Your objective: For the data below, retype word for word the lines from the one containing "font-size: 15px ->" through the one containing "estimation, to be"; drop the pictures.

Materials provided:
---

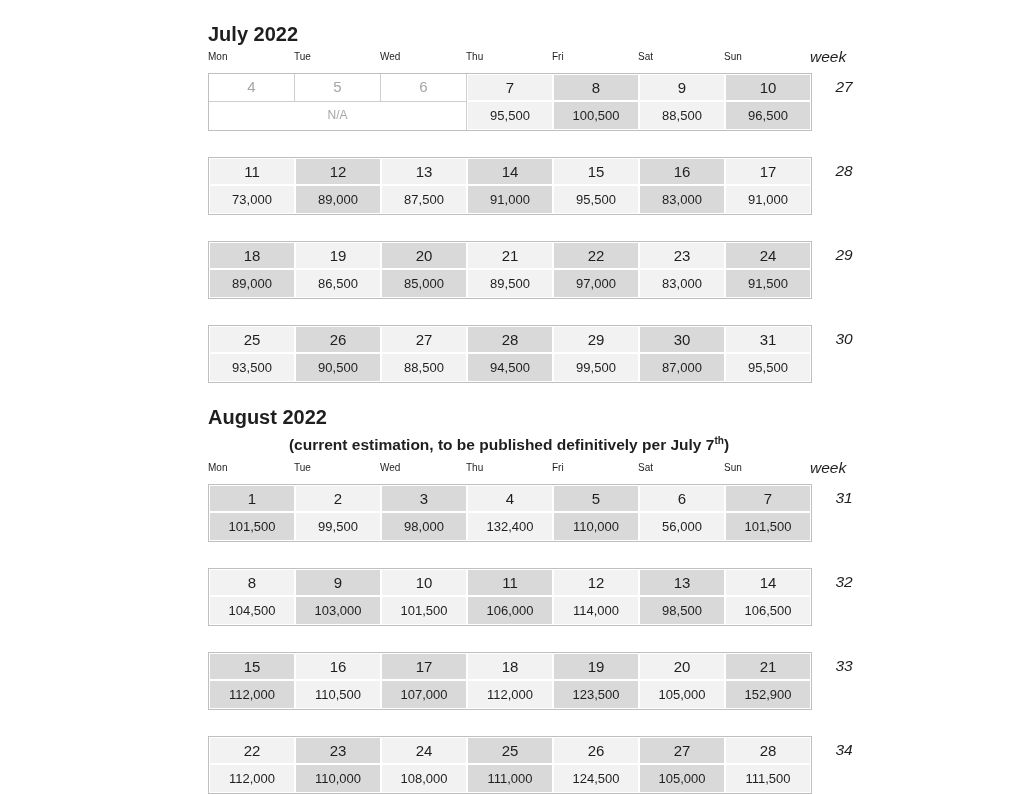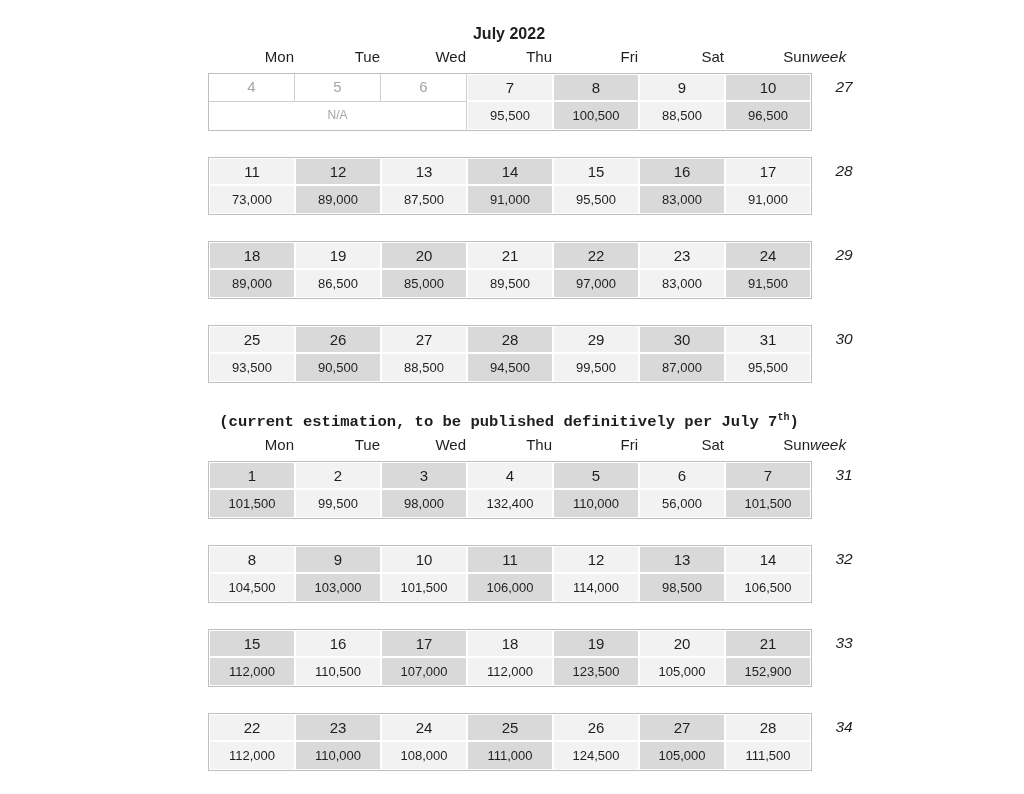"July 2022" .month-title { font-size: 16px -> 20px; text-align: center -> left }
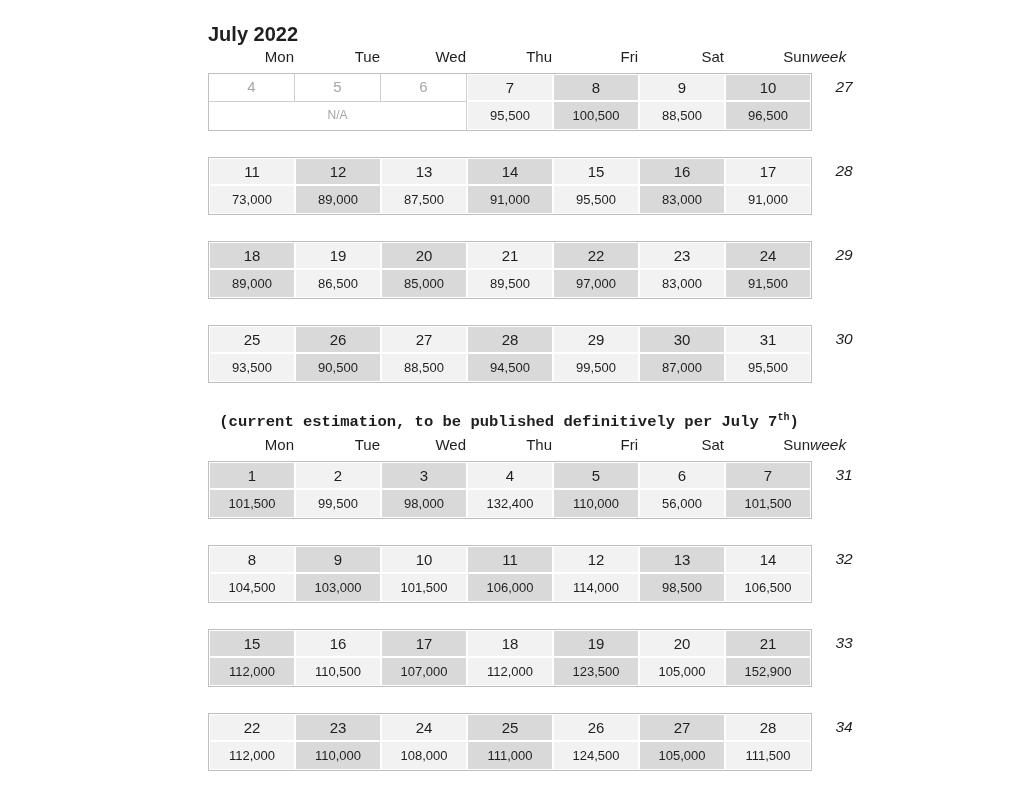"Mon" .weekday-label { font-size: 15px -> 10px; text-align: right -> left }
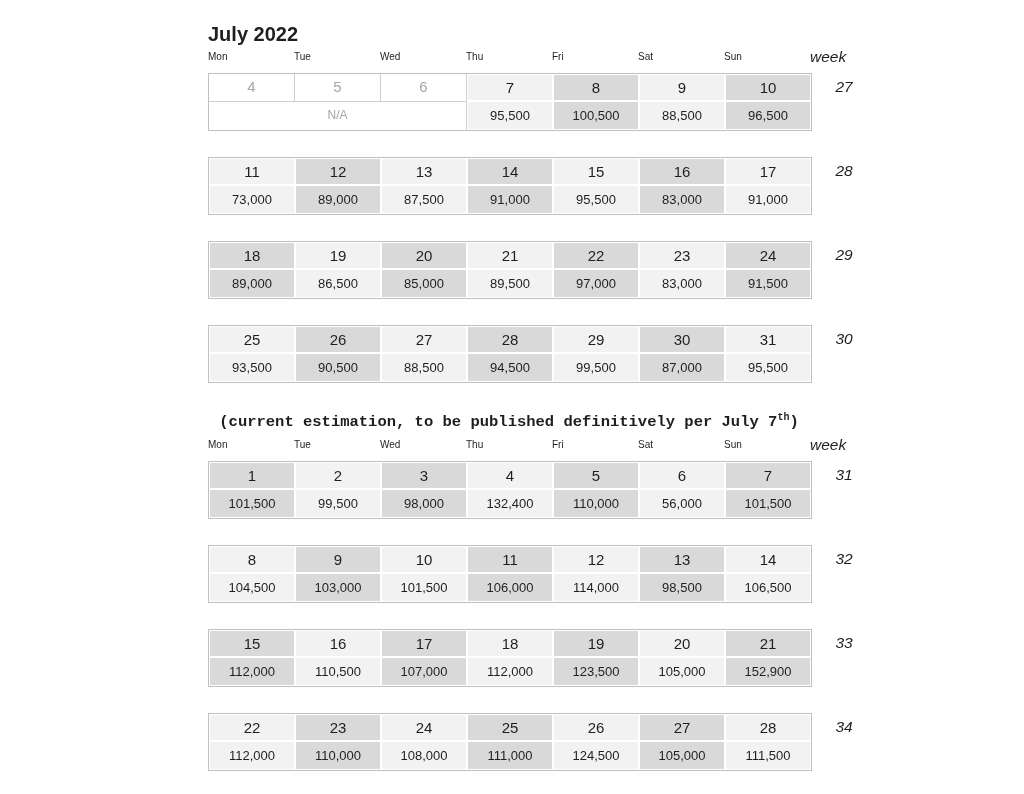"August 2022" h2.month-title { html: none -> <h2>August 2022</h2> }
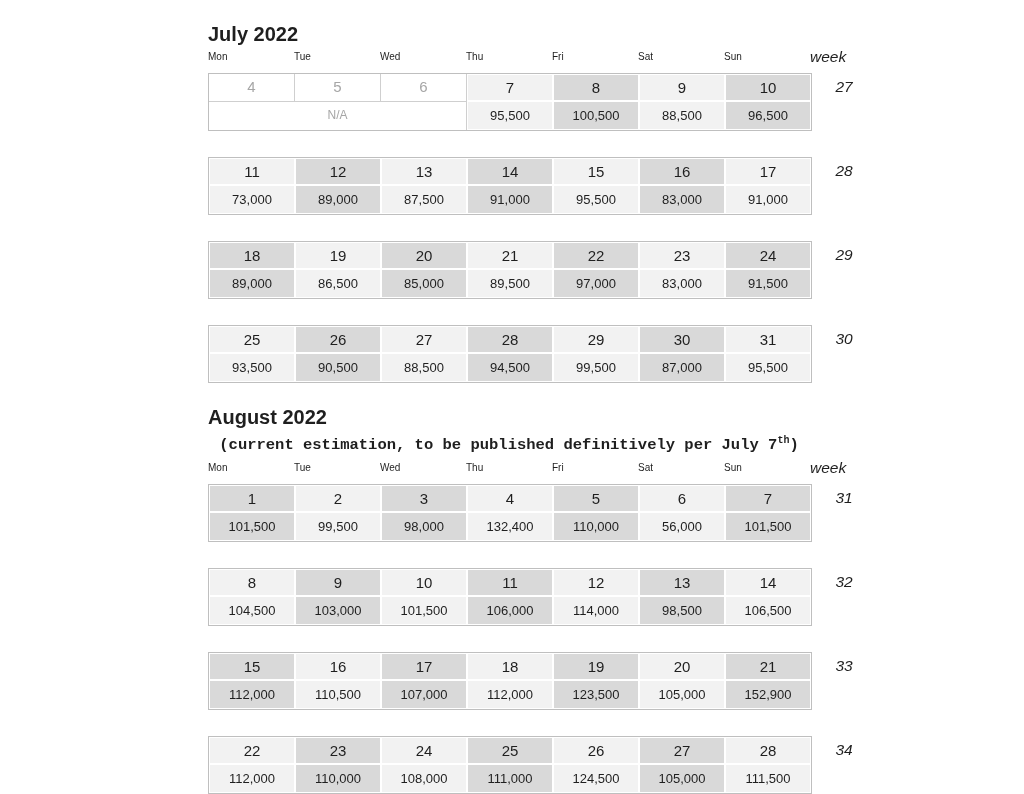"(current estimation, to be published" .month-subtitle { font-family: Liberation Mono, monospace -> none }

---

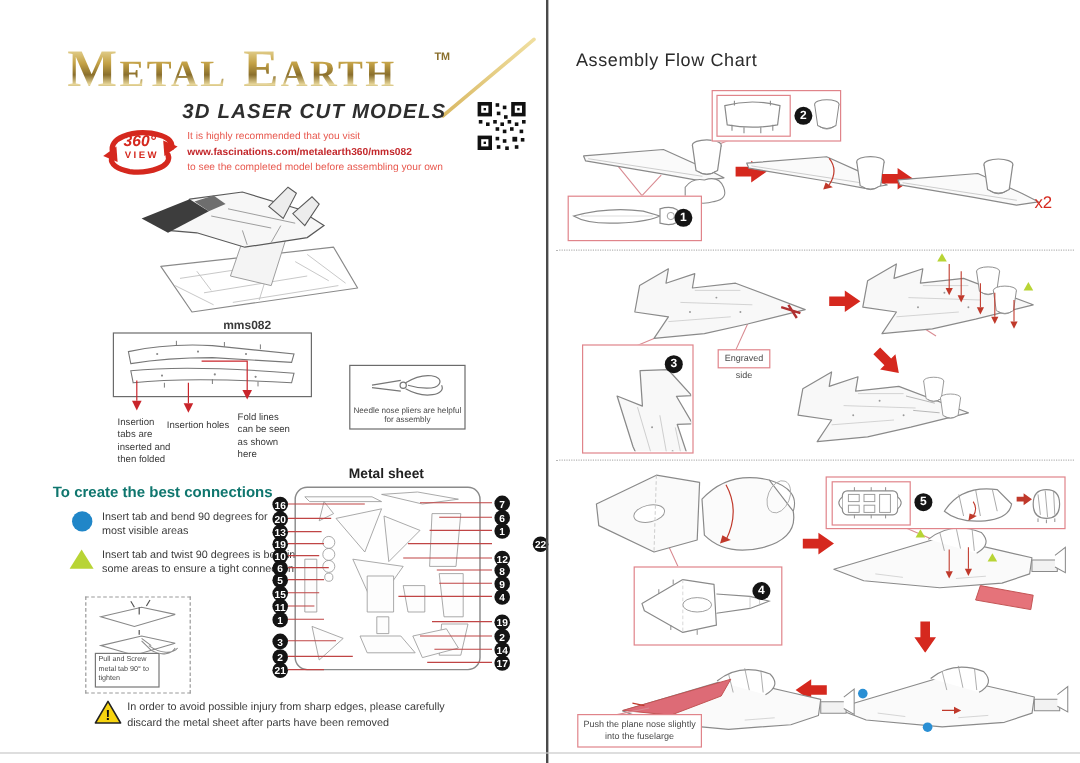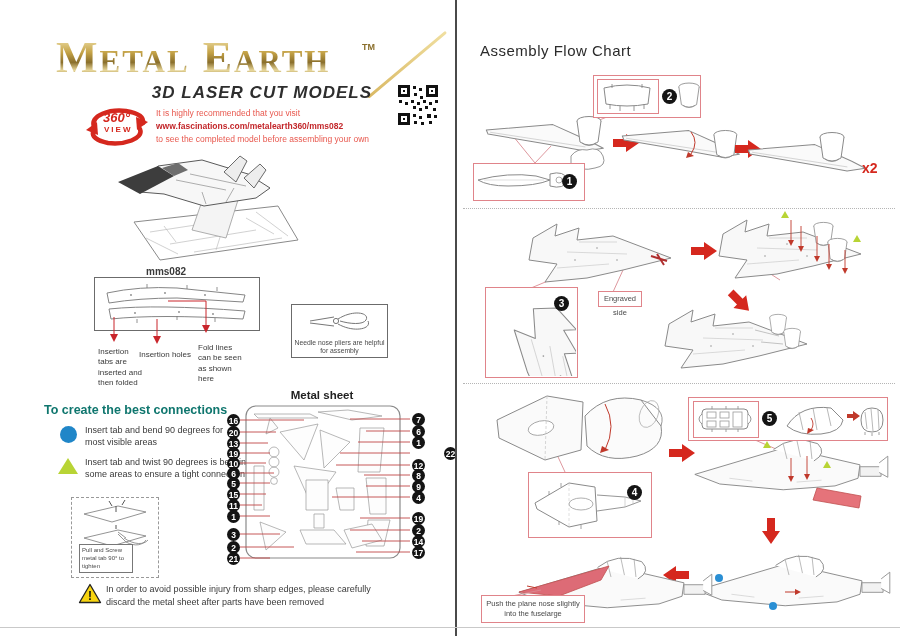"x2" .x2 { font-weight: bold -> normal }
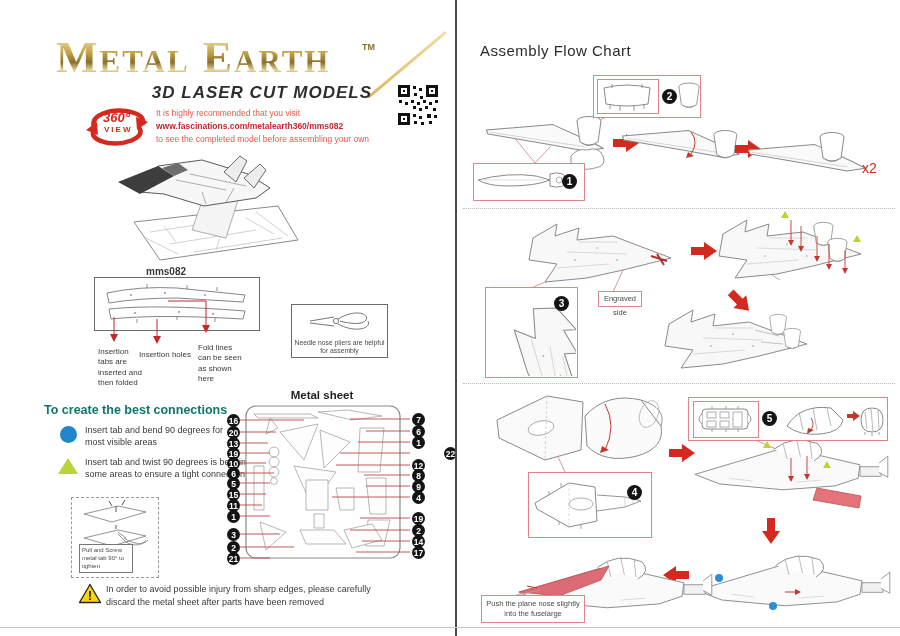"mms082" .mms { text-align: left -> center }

---

Finished exercise:
"Mon" .weekday-label { font-size: 15px -> 10px; text-align: right -> left }
"August 2022" h2.month-title { html: none -> <h2>August 2022</h2> }
"(current estimation, to be published" .month-subtitle { font-family: Liberation Mono, monospace -> none }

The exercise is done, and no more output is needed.